PEOPLE

PEOPLE
Johan ten Hoeve – Conservator-in-Residence

Johan is a second generation Dutch clockmaker, having grown up surrounded by the clocks his father was making and repairing in their family business.

He was initially drawn to furniture-making and studied at Amsterdam’s Hout en Meubileringscollege (2003–2007). His study there, in the design and construction of furniture and objects, combined with experience in his father’s workshop, gave him the desire to create clocks as much about design and aesthetics as about timekeeping.

From Amsterdam he moved to the UK and studied clock conservation and restoration at West Dean College (2007–2010). With the support of his tutor Matthew Read, and Jonathan Betts of the Royal Observatory, he broke new ground at West Dean by creating his masterpiece, a replica of a year-going pendulum clock made by Thomas Tompion for the observatory in 1676. Johan’s clock is now on permanent show in the observatory’s Octagon Room. You can read more about the clock here.

This work was the subject of a documentary film by Rebecca Birch, screened at the Quare gallery in London in 2011.

Moving to London in 2010, Johan has worked together with noted clockmaker and restorer Julius Schoonhoven at his workshop in south-west London. He also collaborated with James Nye in the design and establishment of The Clockworks, and is now its first conservator-in-residence.


Dr James Nye - Founder

Dr Nye has been involved in clocks since the age of fourteen, when he was put in charge of a Gents master-clock system at his school in Sussex. This sparked an abiding interest in electric timekeeping.

Following graduation from Balliol College, Oxford, James entered a career in finance and the energy sector. More recently, he completed a PhD in financial history at King’s College, London, where he holds a visiting fellowship in the Institute of Contemporary British History. His thesis included case studies of Victorian and Edwardian electric clock companies.

Throughout his career, James has assembled a wide-ranging collection of electric time artefacts enjoyed by many visiting specialists and enthusiasts over the last twenty years.

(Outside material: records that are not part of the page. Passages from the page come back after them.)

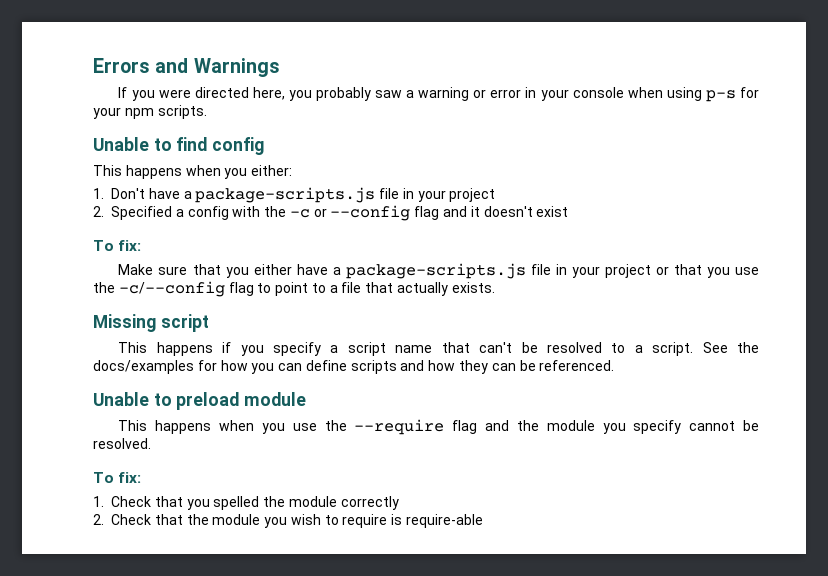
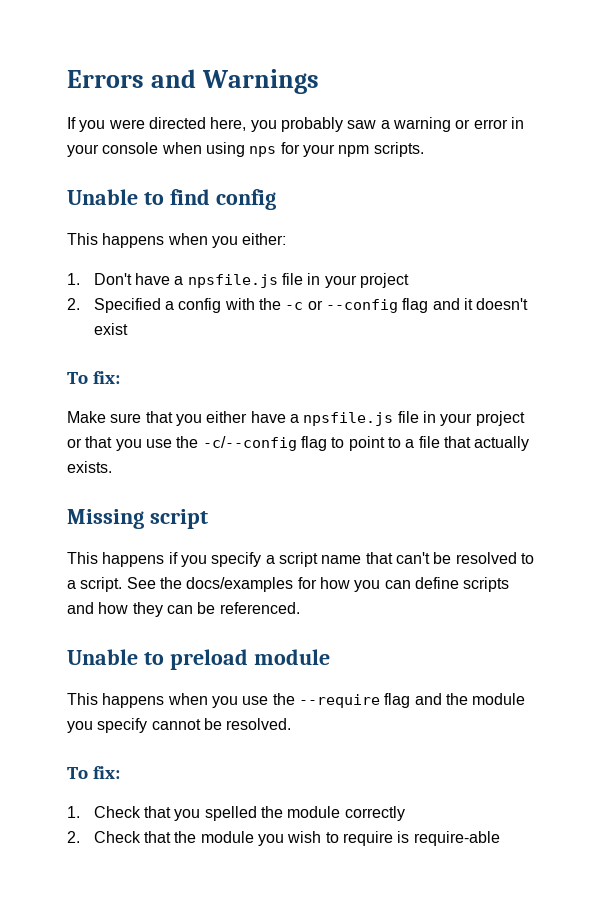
- If you were directed here, you probably saw a warning or error in your console when using p-s for your npm scripts.
+ If you were directed here, you probably saw a warning or error in your console when using nps for your npm scripts.
- 1. Don't have a package-scripts.js file in your project
+ 1. Don't have a npsfile.js file in your project
- Make sure that you either have a package-scripts.js file in your project or that you use the -c/--config flag to point to a file that actually exists.
+ Make sure that you either have a npsfile.js file in your project or that you use the -c/--config flag to point to a file that actually exists.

A continuing theme in his ongoing research is the emergence of distributed accurate timekeeping from the late nineteenth century onwards, a field in which he collaborates with David Rooney of the Science Museum, having published two joint papers together.

James is chairman of the council of the AHS, and sits on the editorial advisory panel for Antiquarian Horology. He is a long-standing member of the BHI, a Life Member of the NAWCC, belongs to the Deutsche Gesellschaft fur Chronometrie as well as Chronometrophilia, and is also a liveryman and member of the court of the Worshipful Company of Clockmakers.

 

Publications:

James Nye and David Rooney, ‘“Such Great Inventors as the Late Mr. Lund”: an Introduction to the Standard Time Company, 1870–1970’, Antiquarian Horology (December 2007), 30, 501–523. Alan Shenton Memorial Prize from the Antiquarian Horological Society, 2008.

David Rooney and James Nye, ‘“Greenwich Observatory Time for the Public Benefit”: Standard Time and Victorian Networks of Regulation’, British Journal for the History of Science, 42(1): 5–30, March 2009. IEEE Life Members’ Prize in Electrical History from the Society for the History of Technology, 2009. Click here to read more.

 

Conference and Symposium Papers:

London Group of Historical Geographers Symposium: Time, Modernity and the City, Autumn 2012: ‘The Tricky Business of Selling Time – an exploration of European civic time distribution systems, their financing and failure.’

British Academy Symposium: Soothsayers of Doom? December 2011: ‘From Boom to Bust: Speculators, Promoters and Journalists in the City in the 1890s.’

Greenwich Time Symposium June 2010: ‘“He met with an abundant share of the trials and difficulties which proverbially beset the inventor” – an account of the life of George Bennett Bowell (1875–1942).’

Monetary History Group April 2009: ‘The World of the Company Promoter in the London Capital Market: 1890–1914.’

Greenwich Time Symposium October 2008:  ‘Saving daylight or saving their bacon? – Money as the motive force in Edwardian timekeeping.’

 

Lectures:

AHS London Lecture Series, Royal Astronomical Society, July 2012: ‘A Good Time in Berlin – The remarkable clocks of Normal-Zeit’.

AHS Northern Section, July 2012: ‘Synchronome – a look behind the scenes’.

BHI West Country Section, September 2011: ‘The Importance of Being on Time: an exploration of new technologies in the transmission of information at a distance: 1850–1950’.

Electrical Timekeeping Group, AHS: March 2011: ‘Submarines and the Submergence of Synchronome: the wartime operations of the Synchronome Company and their impact on the business’.